A lei dos defensivos agrícolas no Brasil está prestes a mudar e para isso, tramita na câmara dos deputados o Projeto de Lei 6299/02, que busca atualizar a regulação do uso dos defensivos agrícolas.
Hoje, leva em média oito anos para a aprovação de um novo defensivo no Brasil, sendo necessário que Anvisa, Ibama e Ministério da Agricultura deem o sinal verde para introdução destes novos produtos no mercado. Esse processo faz com que o Brasil seja obrigado a usar produtos obsoletos tecnologicamente, frente a outros países produtores.
Quando a nova lei for aprovada, haverá produtos mais modernos para usar nas lavouras e muito do que está disponível hoje poderá ser deixado de lado.
Mas, ainda assim, é necessário respeitar tanto a lei atual, enquanto ela está em vigência, como a futura, quando ela finalmente deixar de ser apenas um projeto. As regulamentações facilitarão a entrada dos melhores produtos no mercado nacional.
Mesmo com a lei atual, os relatos de intoxicação no Brasil são fruto de erro humano, não culpa dos defensivos agrícolas. Um exemplo é o caso acontecido em Rio Verde, interior de Goiás, em 2013.
Um avião passou pulverizando um produto sobre uma lavoura de milho que ficava vizinha a uma escola infantil, atingindo diretamente crianças e professores, deixando noventa e dois feridos. Esse caso é sistemático: houve um grande desrespeito às leis.
De acordo com a sentença do juiz federal Paulo Augusto Moreira Lima, que julgou procedente o pedido coletivo de indenização das vítimas, o produto em questão poderia ser aplicado apenas por via terrestre, jamais aérea. Isso está claro, inclusive, na bula e nas instruções de uso.
Desde 2012, também já havia orientação direta do Ibama para que não se usasse esse defensivo em milharais por aplicação via avião ou similar. Percebemos então que um grande desastre como esse, que levou à contaminação de tantas pessoas inocentes, poderia ter sido facilmente evitado simplesmente se a legislação vigente tivesse sido seguida.
O artigo 12 B da Lei número 7802/89 deixa claro: “Na aplicação de agrotóxicos deverão ser adotadas medidas e utilizados equipamentos que ofereçam segurança às pessoas, ao meio ambiente, aos animais de criação e que minimizem o risco de deriva do produto para além do alvo da aplicação”.

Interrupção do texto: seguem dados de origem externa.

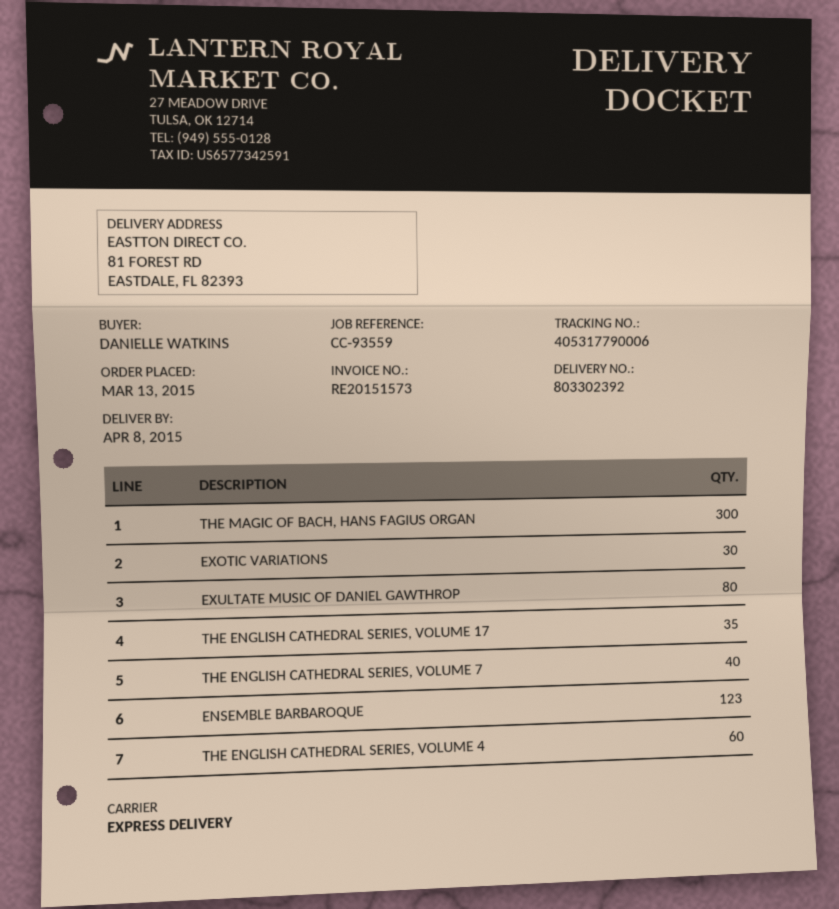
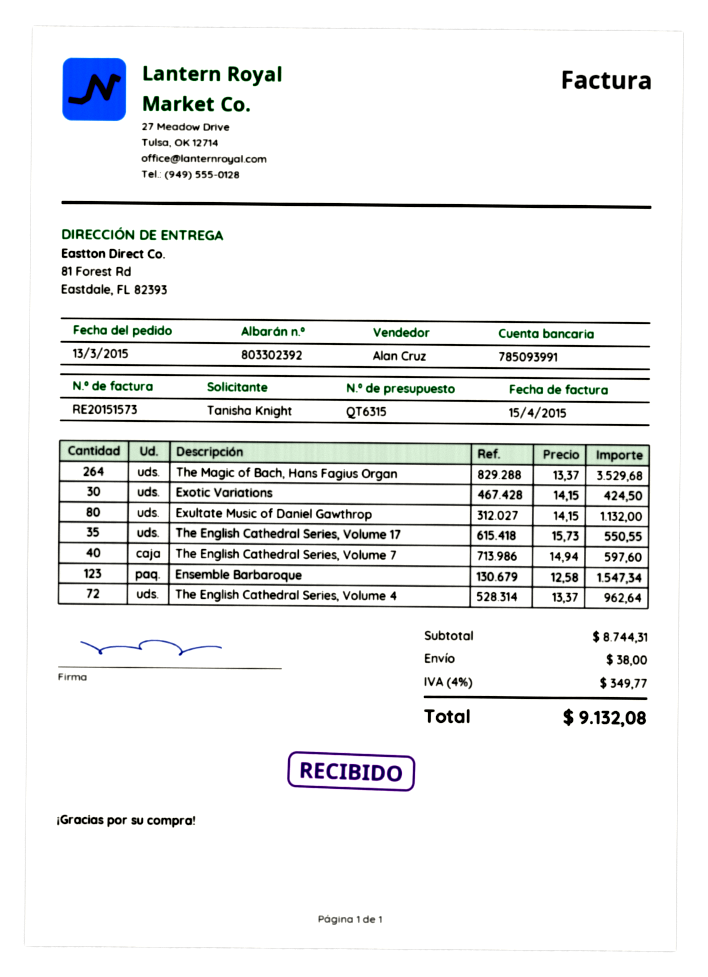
ordered by: DANIELLE WATKINS -> Tanisha Knight
THE MAGIC OF BACH, HANS FAGIUS ORGAN: 300 -> 264
THE ENGLISH CATHEDRAL SERIES, VOLUME 4: 60 -> 72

Pode-se concluir, portanto, que existe uma necessidade de proteção a todos aqueles que estão em volta das áreas agrícolas e poderiam correr risco de contaminação e que para evitar novos acidentes é necessário seguir a legislação.
Existe uma “zona de segurança” que normalmente é determinada quando existem moradores em torno de grandes áreas agrícolas. Nessa zona, não é permitida a aplicação via aérea dos defensivos, uma vez que eles acabam deixando partículas no ar e atingindo diretamente as residências e as pessoas.
No caso do ocorrido em Rio Verde, isso foi desrespeitado. Para piorar, uma rápida busca na Internet mostra que é praxe, principalmente no estado de Goiás, que esse tipo de desrespeito às leis aconteça.
A Human Rights Watch, organização internacional que luta pelos direitos humanos, relata casos de intoxicação em seis outros estados brasileiros: Pará, Bahia, Mato Grosso, Mato Grosso do Sul, Minas Gerais e Paraná. Na maior parte dos casos, o motivo citado é “o desrespeito às zonas de segurança”.
Ou seja, mais uma vez temos problemas pelo fato das pessoas estarem passando por cima das leis, ignorando os direitos do próximo e pulverizando defensivos agrícolas por via aérea em lugares que são habitados por pessoas.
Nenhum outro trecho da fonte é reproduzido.